Reproduce the listing below from the line with "background: #b91c1c ->" to the line with "html: <div> <span>Thickness</span>", both lines included, character for character, minus any pictures.

- **PROVIDED RECORDS**
###

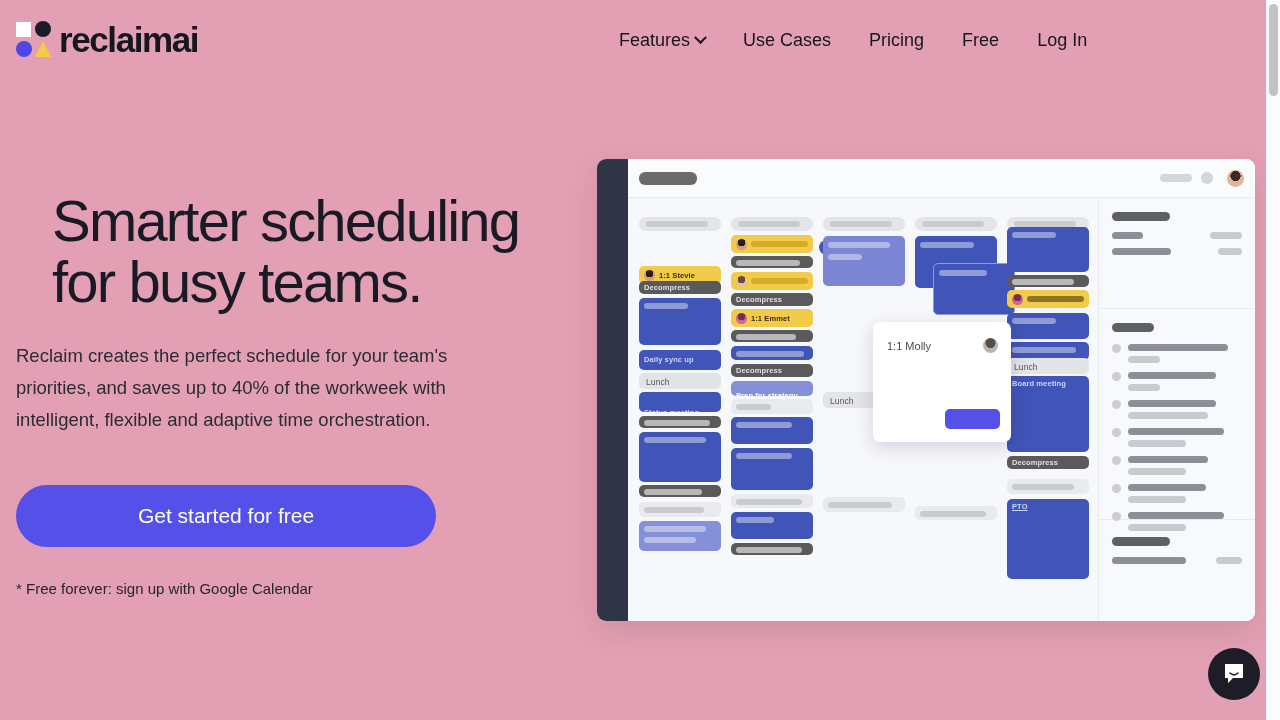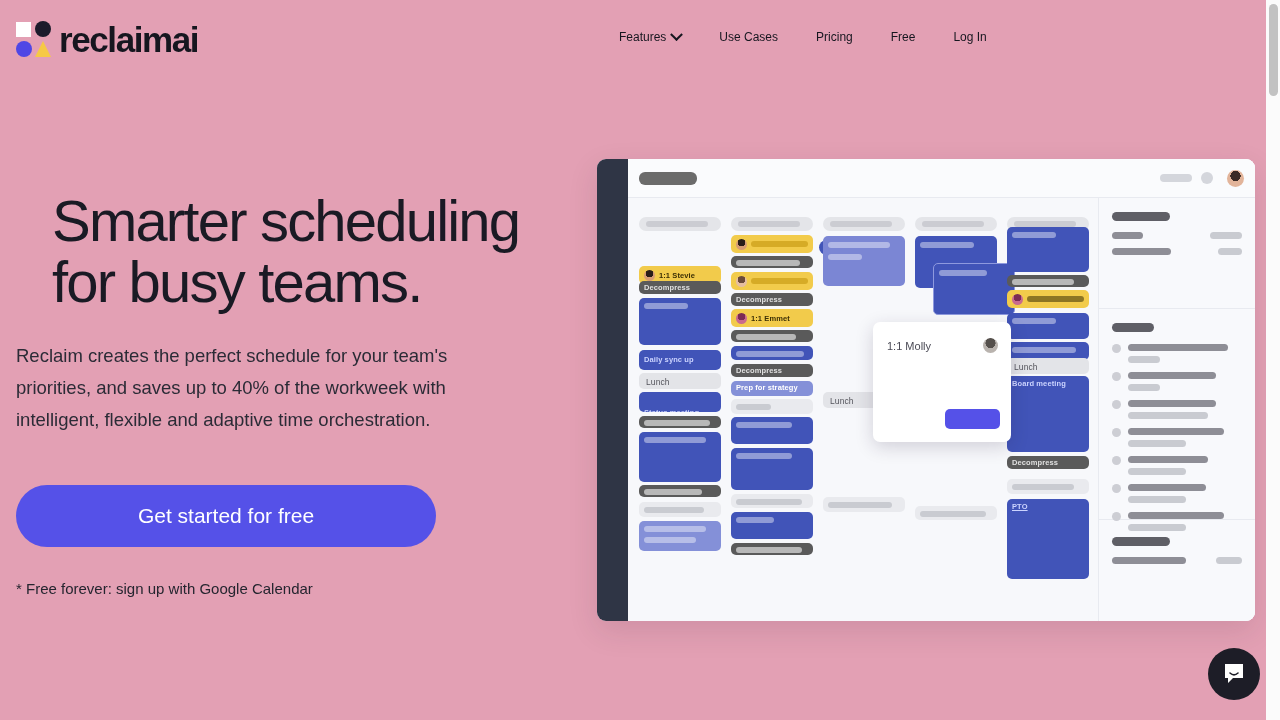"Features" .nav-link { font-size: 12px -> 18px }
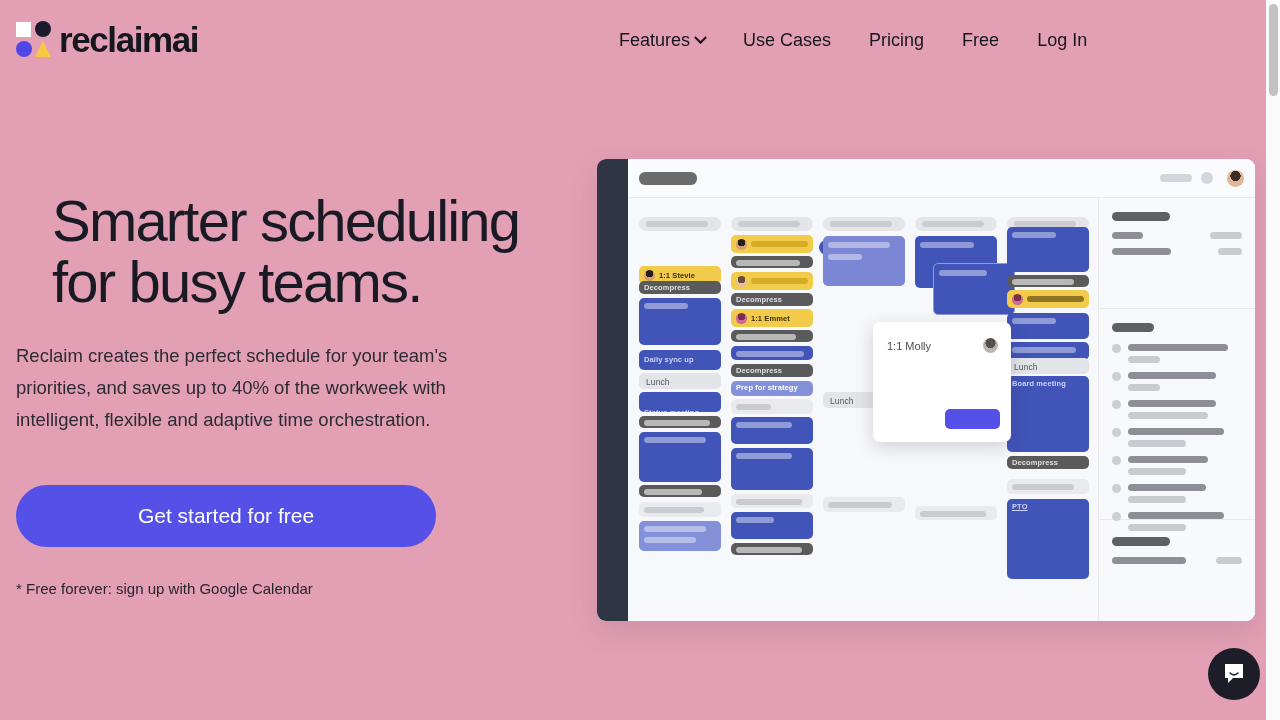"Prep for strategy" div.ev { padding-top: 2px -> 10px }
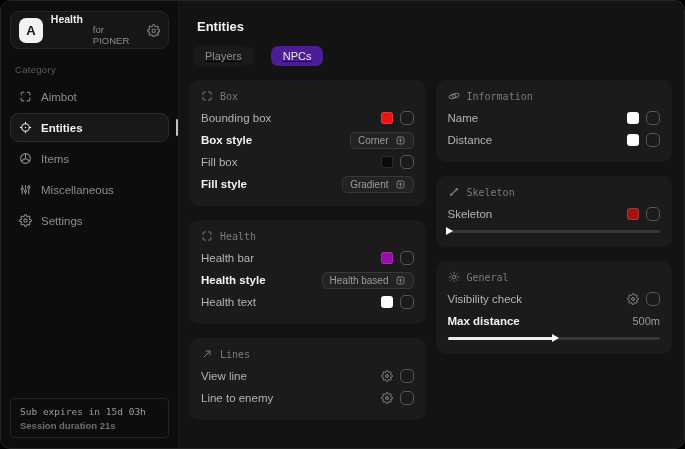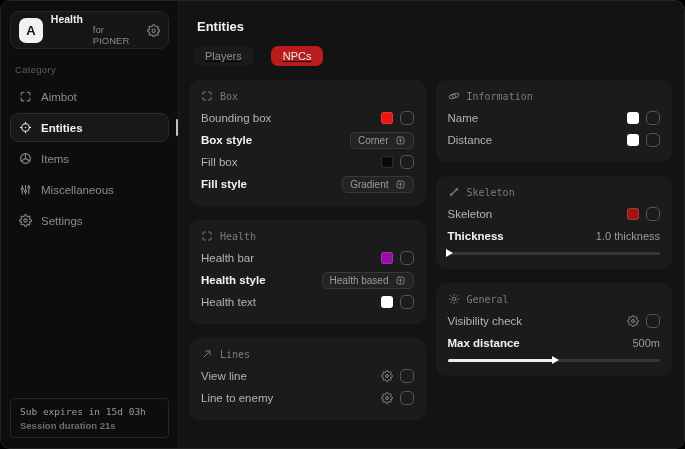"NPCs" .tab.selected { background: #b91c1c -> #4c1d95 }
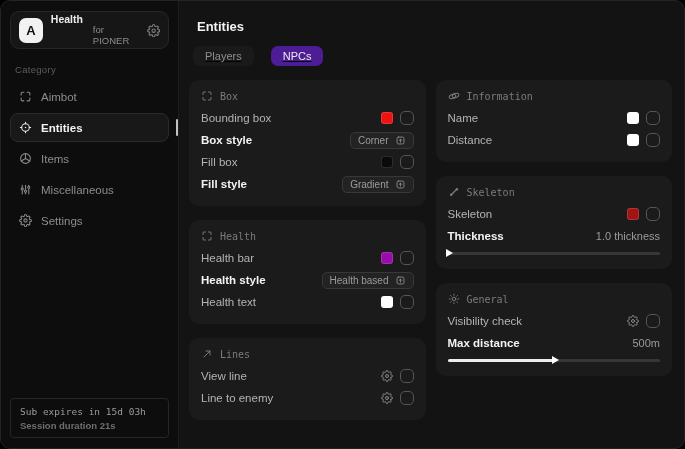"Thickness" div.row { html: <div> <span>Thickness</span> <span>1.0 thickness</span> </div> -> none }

###

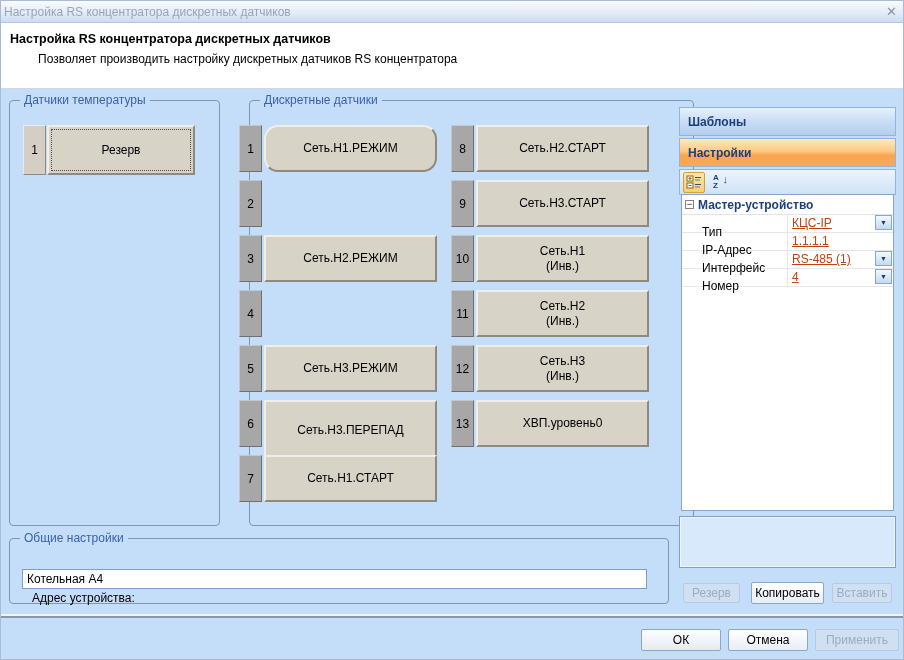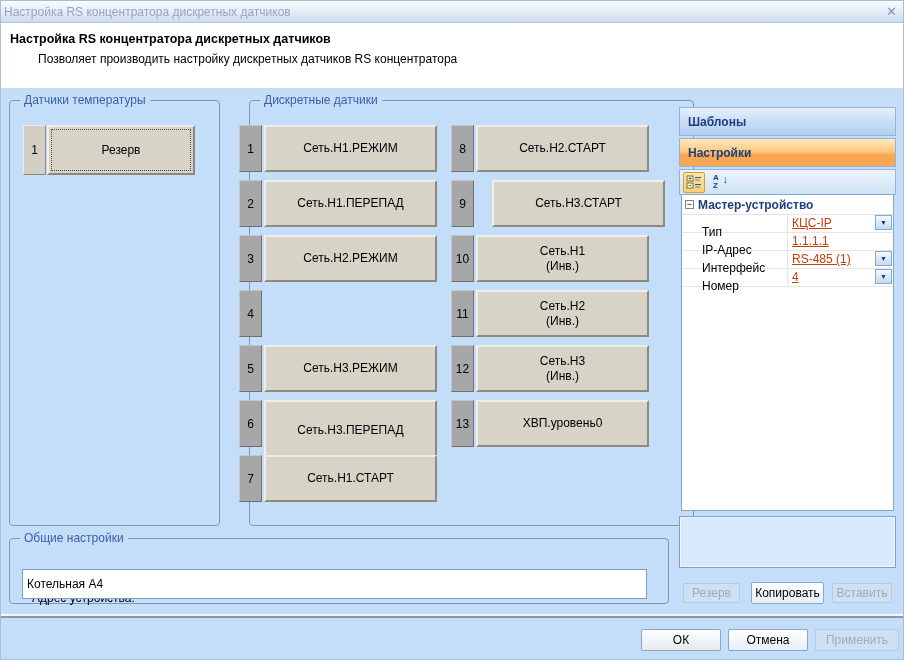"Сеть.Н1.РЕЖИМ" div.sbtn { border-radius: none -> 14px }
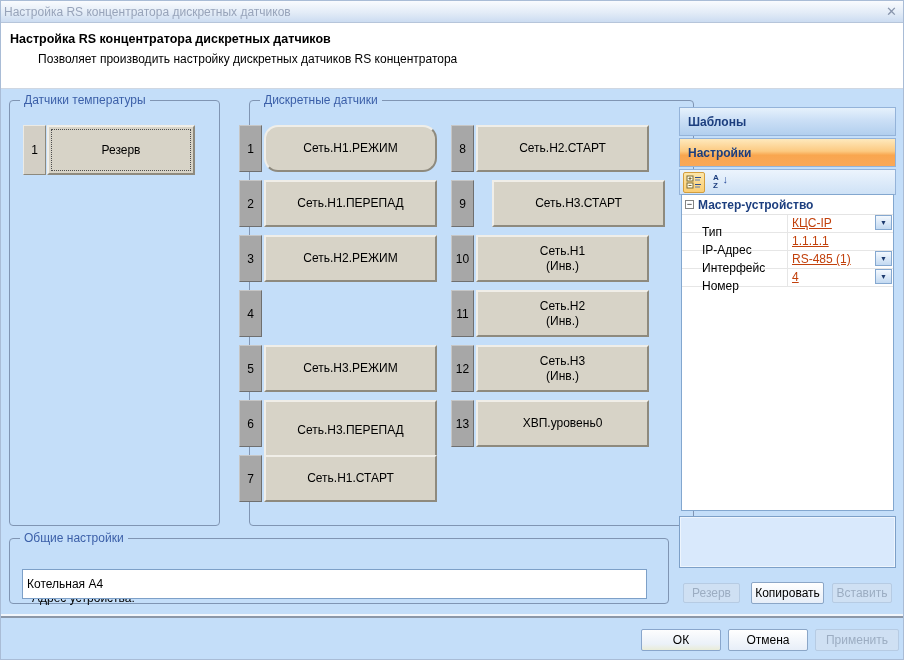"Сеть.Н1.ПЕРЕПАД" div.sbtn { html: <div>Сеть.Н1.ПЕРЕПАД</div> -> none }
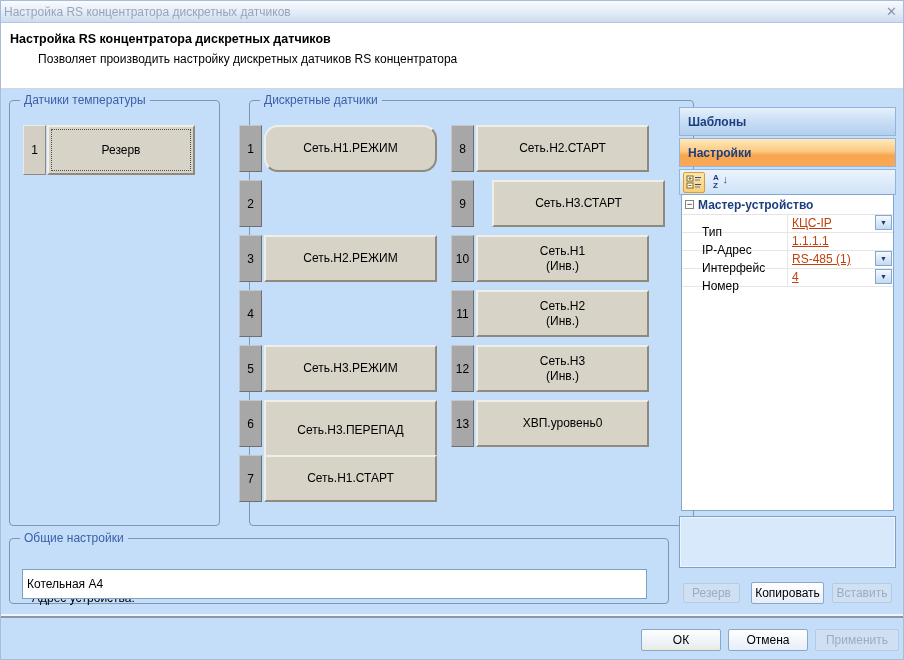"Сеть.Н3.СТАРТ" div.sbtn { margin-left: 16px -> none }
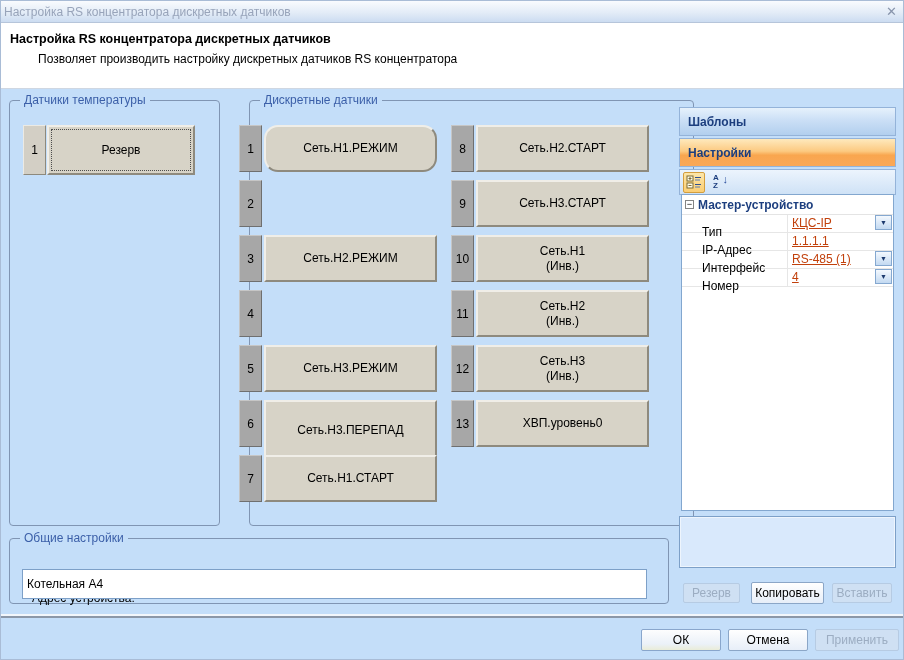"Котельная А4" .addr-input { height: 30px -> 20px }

###

- **TASK RESPONSE**
"NPCs" .tab.selected { background: #b91c1c -> #4c1d95 }
"Thickness" div.row { html: <div> <span>Thickness</span> <span>1.0 thickness</span> </div> -> none }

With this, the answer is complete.